++++ Dataset excerpts
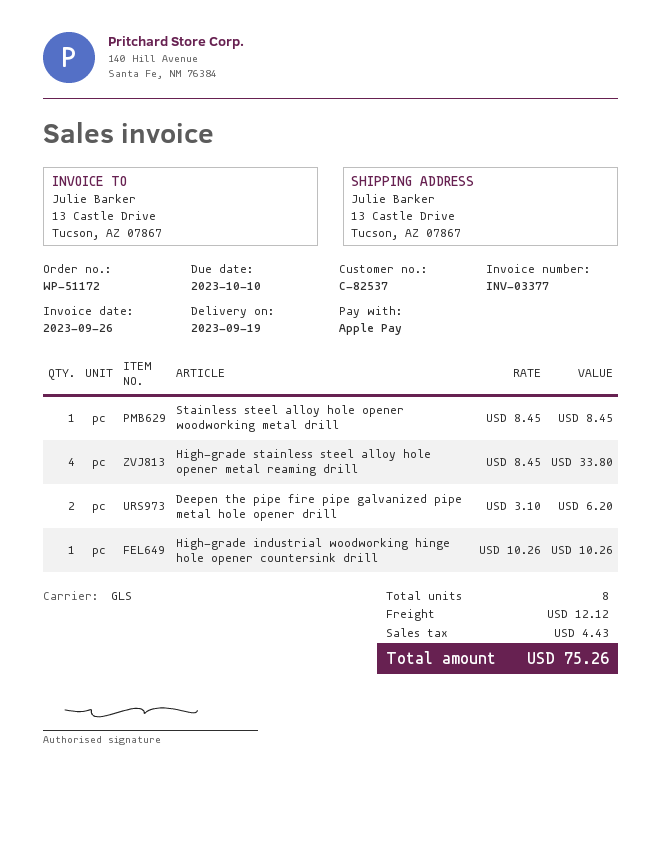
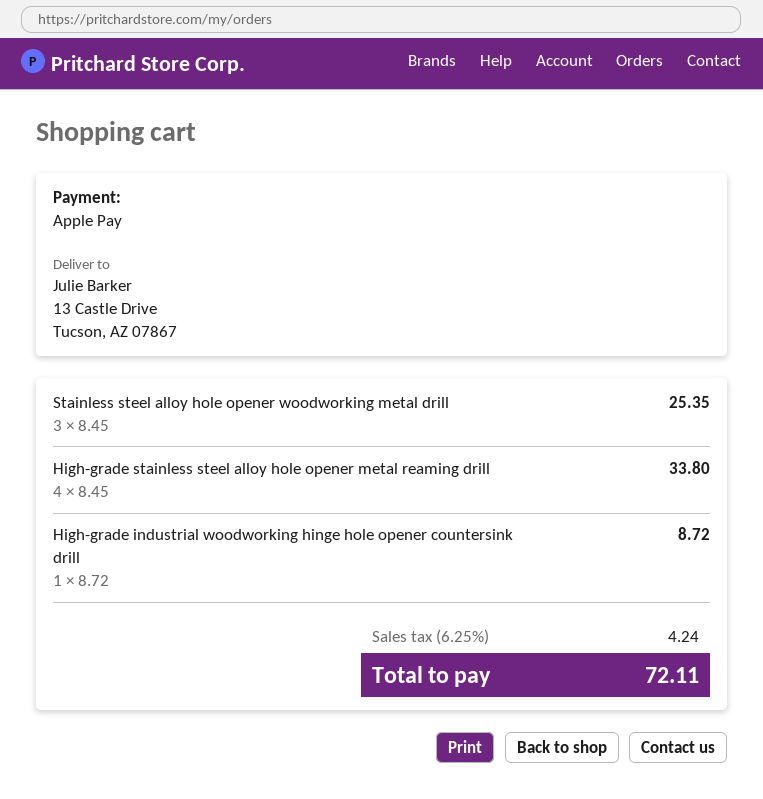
Stainless steel alloy hole opener woodworking metal drill: 1 x 8.45 = 8.45 -> 3 x 8.45 = 25.35
Deepen the pipe fire pipe galvanized pipe metal hole opener drill: 2 x 3.10 = 6.20 -> none
High-grade industrial woodworking hinge hole opener countersink drill: 1 x 10.26 = 10.26 -> 1 x 8.72 = 8.72
shipping: 12.12 -> none
tax: 4.43 -> 4.24
total: 75.26 -> 72.11

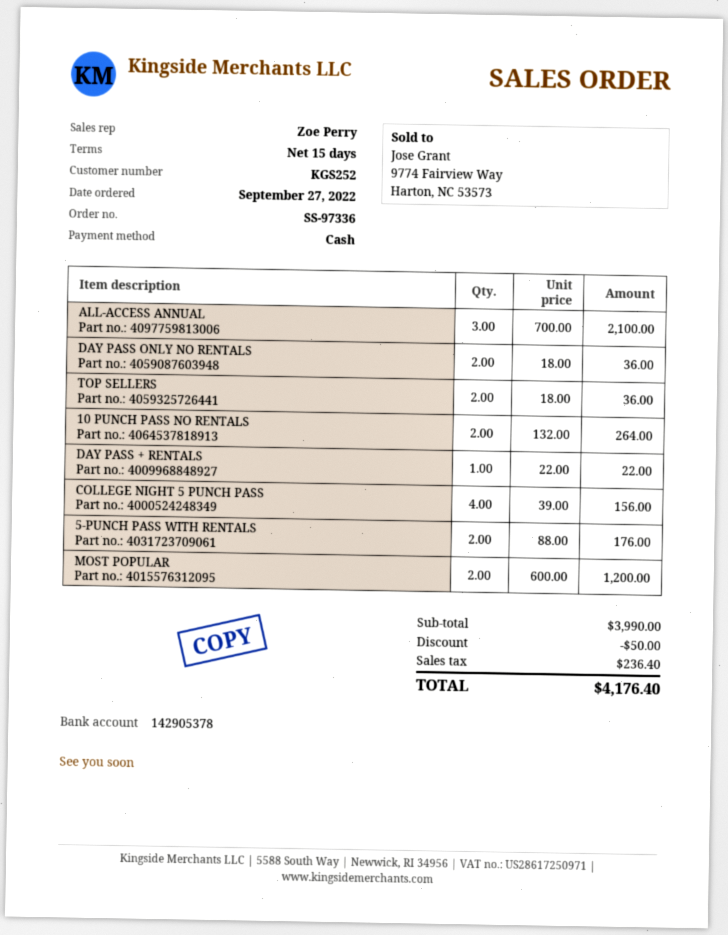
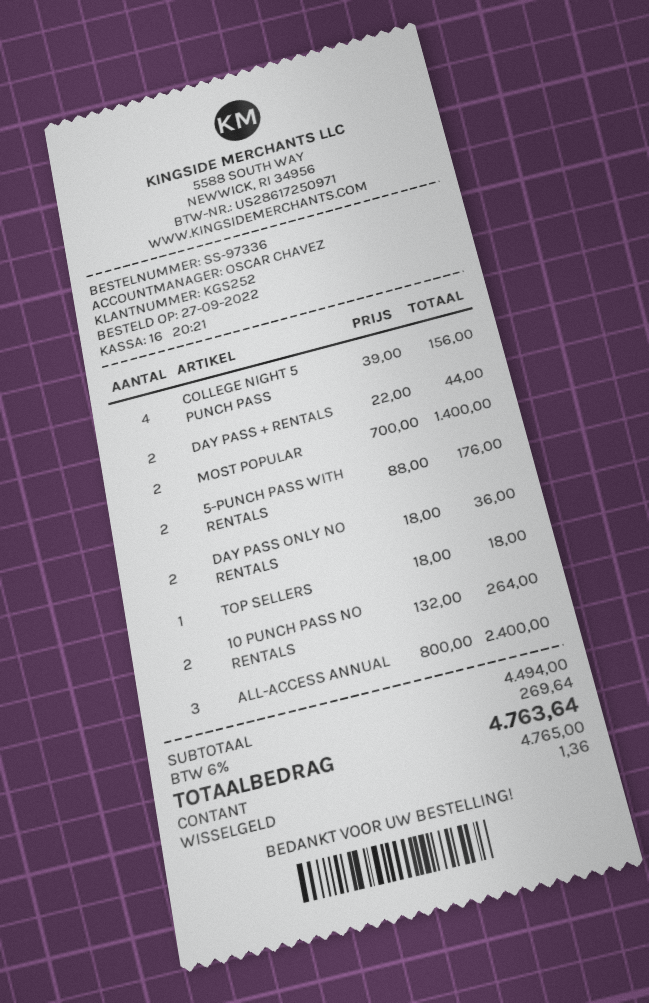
sales rep: Zoe Perry -> OSCAR CHAVEZ
ALL-ACCESS ANNUAL: 3 x 700.00 = 2100.00 -> 3 x 800.00 = 2400.00
TOP SELLERS: 2 x 18.00 = 36.00 -> 1 x 18.00 = 18.00
DAY PASS + RENTALS: 1 x 22.00 = 22.00 -> 2 x 22.00 = 44.00
MOST POPULAR: 2 x 600.00 = 1200.00 -> 2 x 700.00 = 1400.00
subtotal: 3990.00 -> 4494.00
discount: 50.00 -> none
tax: 236.40 -> 269.64
total: 4176.40 -> 4763.64

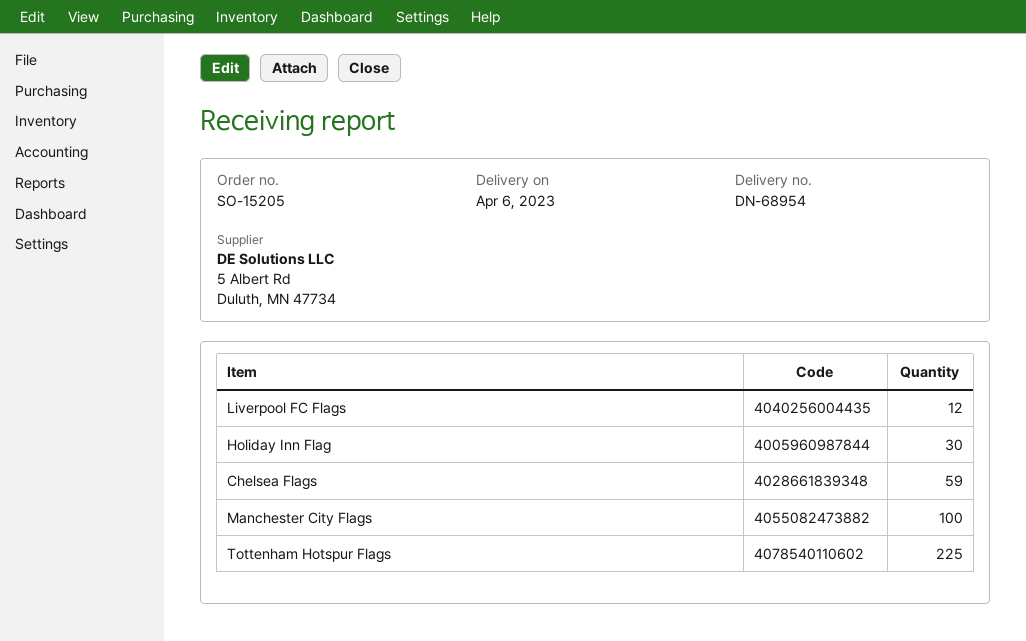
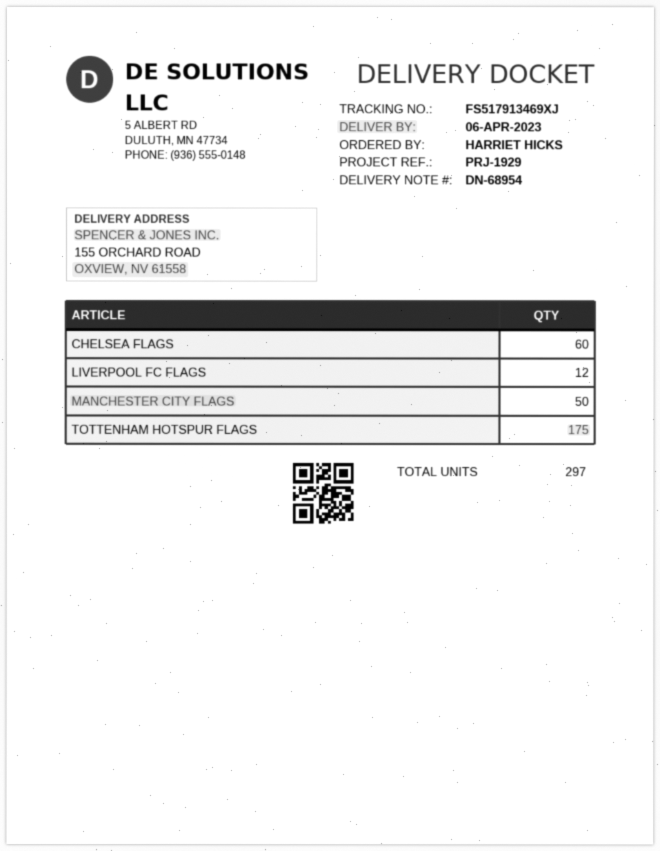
Holiday Inn Flag: 30 -> none
Chelsea Flags: 59 -> 60
Manchester City Flags: 100 -> 50
Tottenham Hotspur Flags: 225 -> 175

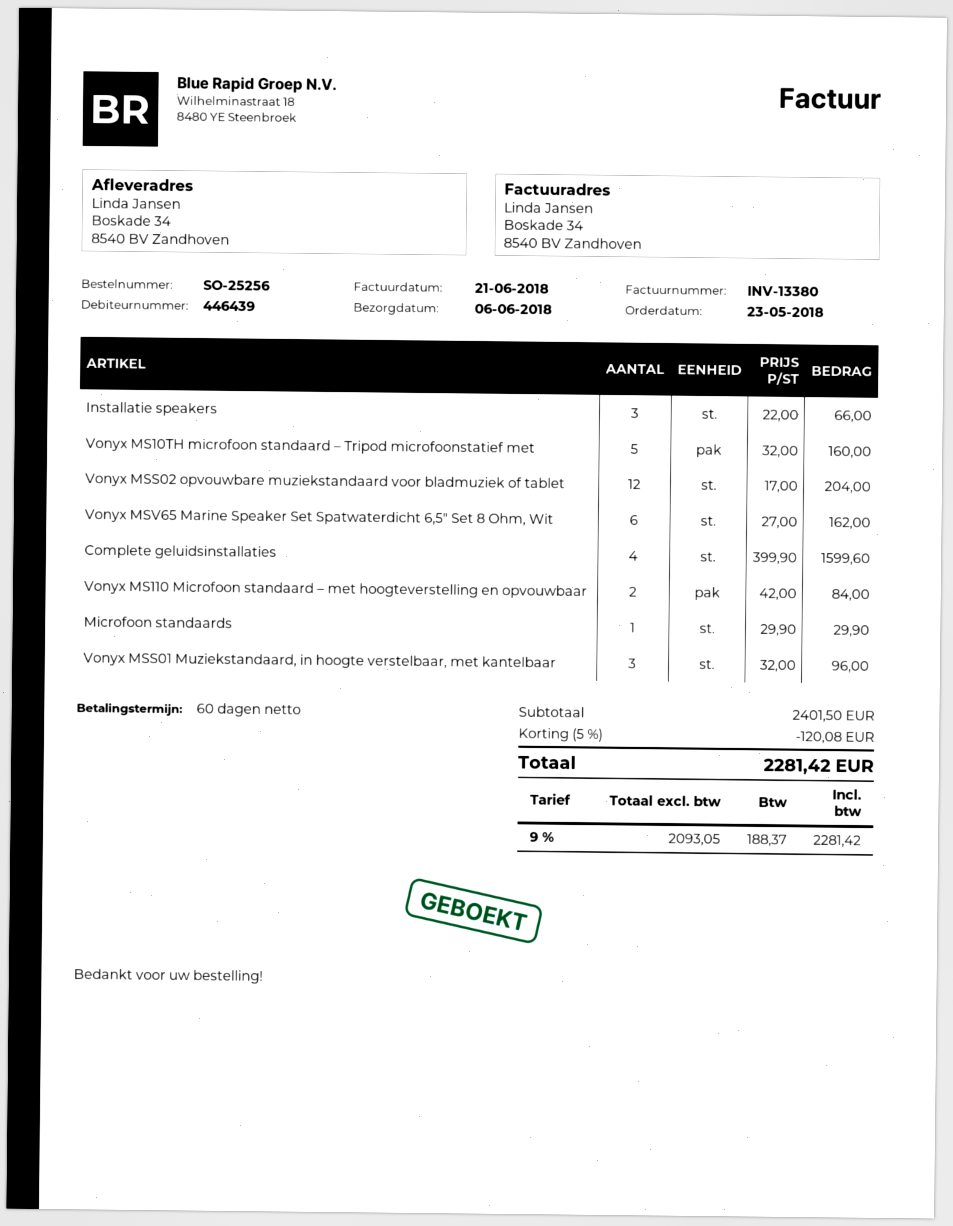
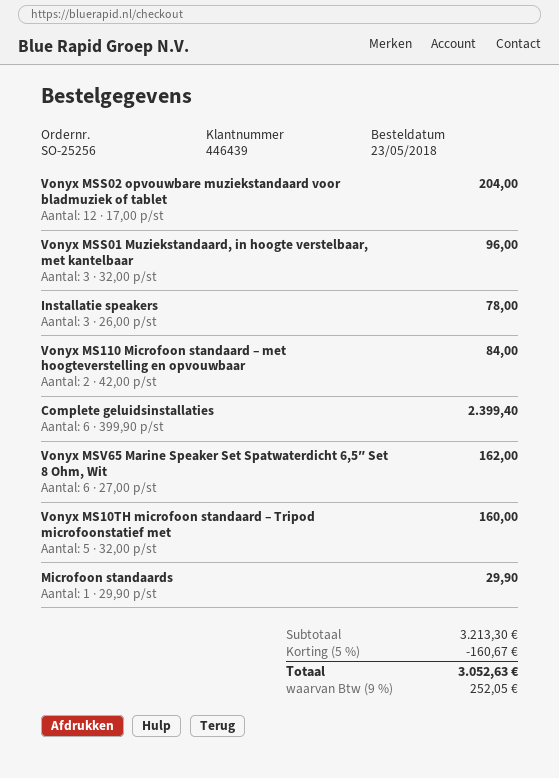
Installatie speakers: 3 x 22.00 = 66.00 -> 3 x 26.00 = 78.00
Complete geluidsinstallaties: 4 x 399.90 = 1599.60 -> 6 x 399.90 = 2399.40
subtotal: 2401.50 -> 3213.30
discount: 5% = 120.08 -> 5% = 160.67
tax: 9% = 188.37 -> 9% = 252.05
total: 2281.42 -> 3052.63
++++++++
• [Activity] Line by line, transcribe the records exactly, omitting the images.

• [Result of the exercise]
Stainless steel alloy hole opener woodworking metal drill: 1 x 8.45 = 8.45 -> 3 x 8.45 = 25.35
Deepen the pipe fire pipe galvanized pipe metal hole opener drill: 2 x 3.10 = 6.20 -> none
High-grade industrial woodworking hinge hole opener countersink drill: 1 x 10.26 = 10.26 -> 1 x 8.72 = 8.72
shipping: 12.12 -> none
tax: 4.43 -> 4.24
total: 75.26 -> 72.11

sales rep: Zoe Perry -> OSCAR CHAVEZ
ALL-ACCESS ANNUAL: 3 x 700.00 = 2100.00 -> 3 x 800.00 = 2400.00
TOP SELLERS: 2 x 18.00 = 36.00 -> 1 x 18.00 = 18.00
DAY PASS + RENTALS: 1 x 22.00 = 22.00 -> 2 x 22.00 = 44.00
MOST POPULAR: 2 x 600.00 = 1200.00 -> 2 x 700.00 = 1400.00
subtotal: 3990.00 -> 4494.00
discount: 50.00 -> none
tax: 236.40 -> 269.64
total: 4176.40 -> 4763.64

Holiday Inn Flag: 30 -> none
Chelsea Flags: 59 -> 60
Manchester City Flags: 100 -> 50
Tottenham Hotspur Flags: 225 -> 175

Installatie speakers: 3 x 22.00 = 66.00 -> 3 x 26.00 = 78.00
Complete geluidsinstallaties: 4 x 399.90 = 1599.60 -> 6 x 399.90 = 2399.40
subtotal: 2401.50 -> 3213.30
discount: 5% = 120.08 -> 5% = 160.67
tax: 9% = 188.37 -> 9% = 252.05
total: 2281.42 -> 3052.63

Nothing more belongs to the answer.